Stored records:
/---
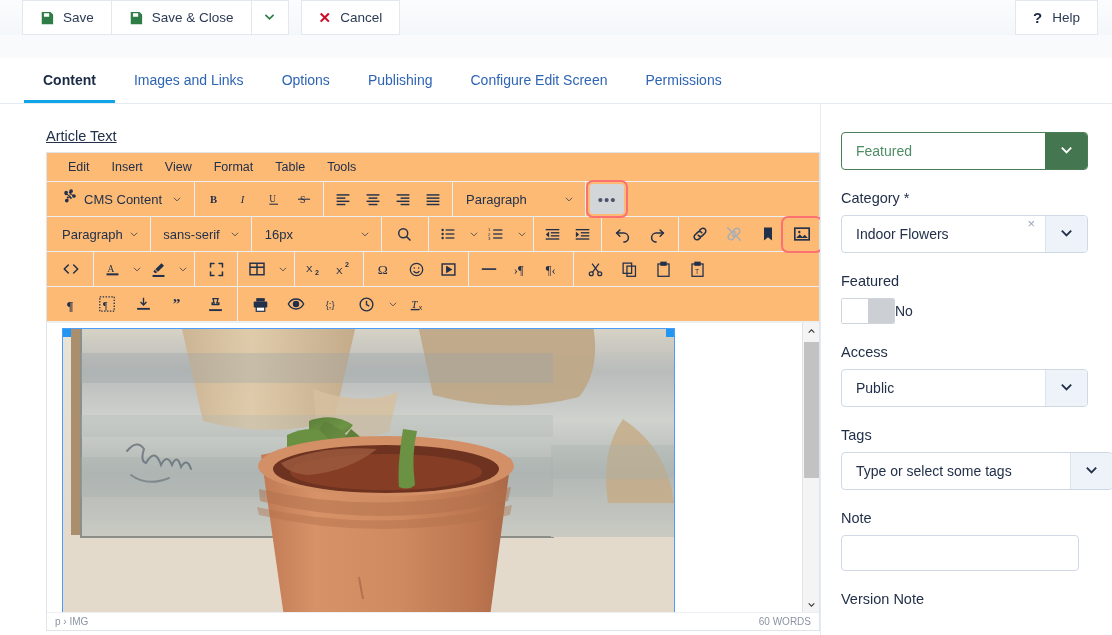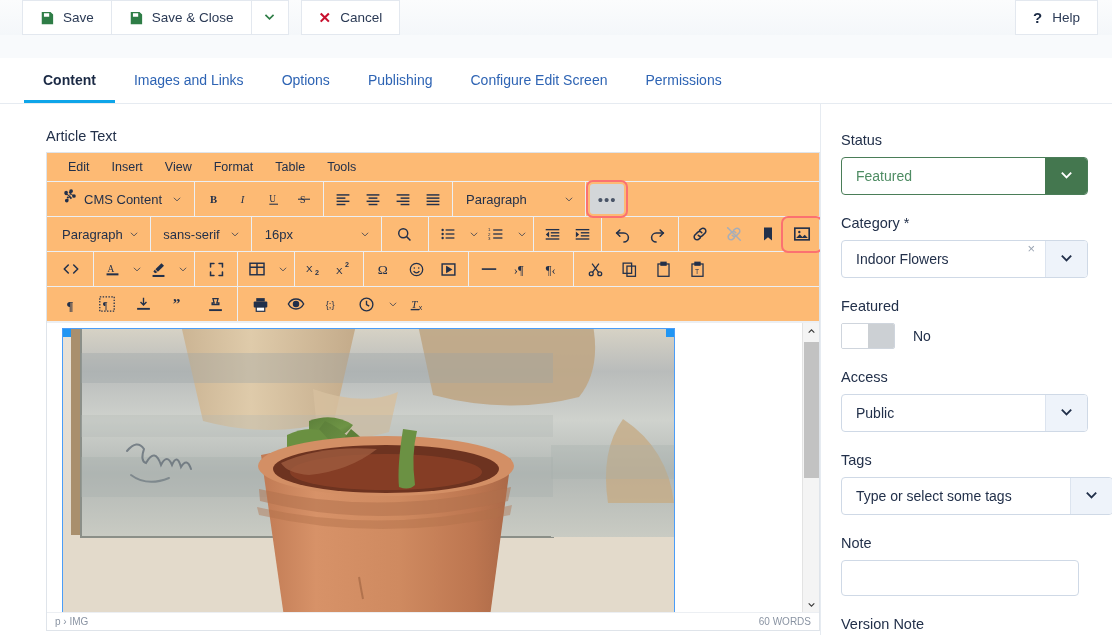--- a/index.html
+++ b/index.html
@@ -66,7 +66,7 @@
 
   
   .editor-wrap { position: absolute; left: 46px; top: 24px; width: 774px; }
-  .field-label-lg { font-size: 14.5px; color: #22304a; margin-bottom: 8px; }
+  .field-label-lg { font-size: 14.5px; color: #22304a; margin-bottom: 8px; text-decoration: underline; }
 
   .tmce { border: 1px solid #dfe4ea; background: #fdba74; }
   .menubar {

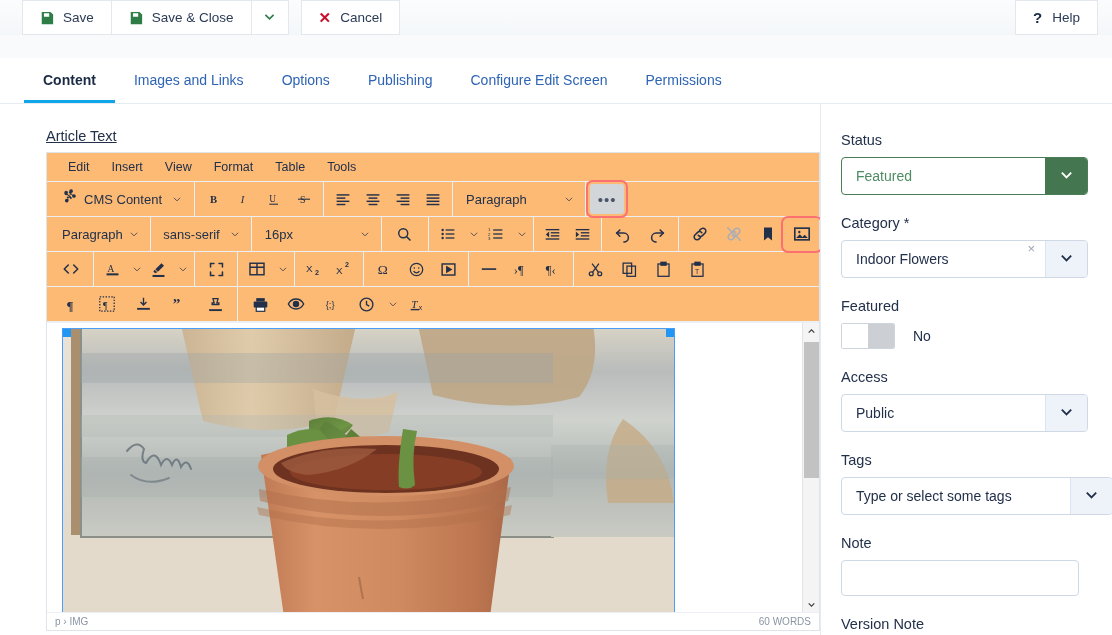--- a/index.html
+++ b/index.html
@@ -792,7 +792,6 @@
   <div class="sidebar">
 
     <div class="f-block">
-      <div class="f-label">Status</div>
       <div class="ctrl green">
         <div class="val">Featured</div>
         <div class="drop">

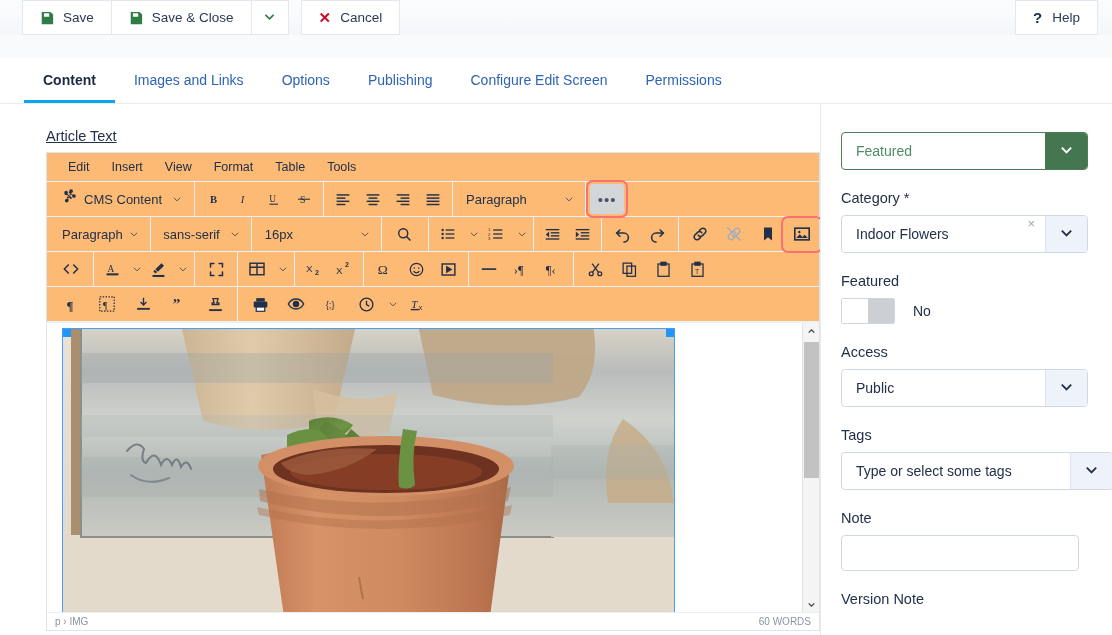--- a/index.html
+++ b/index.html
@@ -169,7 +169,7 @@
   .ctrl.green .drop svg { stroke: #ffffff; }
   .clear-x { font-size: 13px; color: #9aa4b2; padding-right: 10px; cursor: pointer; }
   .ph { color: #6e7a8a; }
-  .toggle-row { display: flex; align-items: center; gap: 18px; }
+  .toggle-row { display: flex; align-items: center; }
   .toggle {
     width: 54px; height: 26px; border: 1px solid #cfd5dd; display: flex;
     cursor: pointer; border-radius: 2px; overflow: hidden;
\---
# [YOUR TASK]
Retype exactly, please, only the lines of the entries that run from the one containing "center; gap: 18px;" to the last.

# [SOLVED EXERCISE]
-  .toggle-row { display: flex; align-items: center; gap: 18px; }
+  .toggle-row { display: flex; align-items: center; }
   .toggle {
     width: 54px; height: 26px; border: 1px solid #cfd5dd; display: flex;
     cursor: pointer; border-radius: 2px; overflow: hidden;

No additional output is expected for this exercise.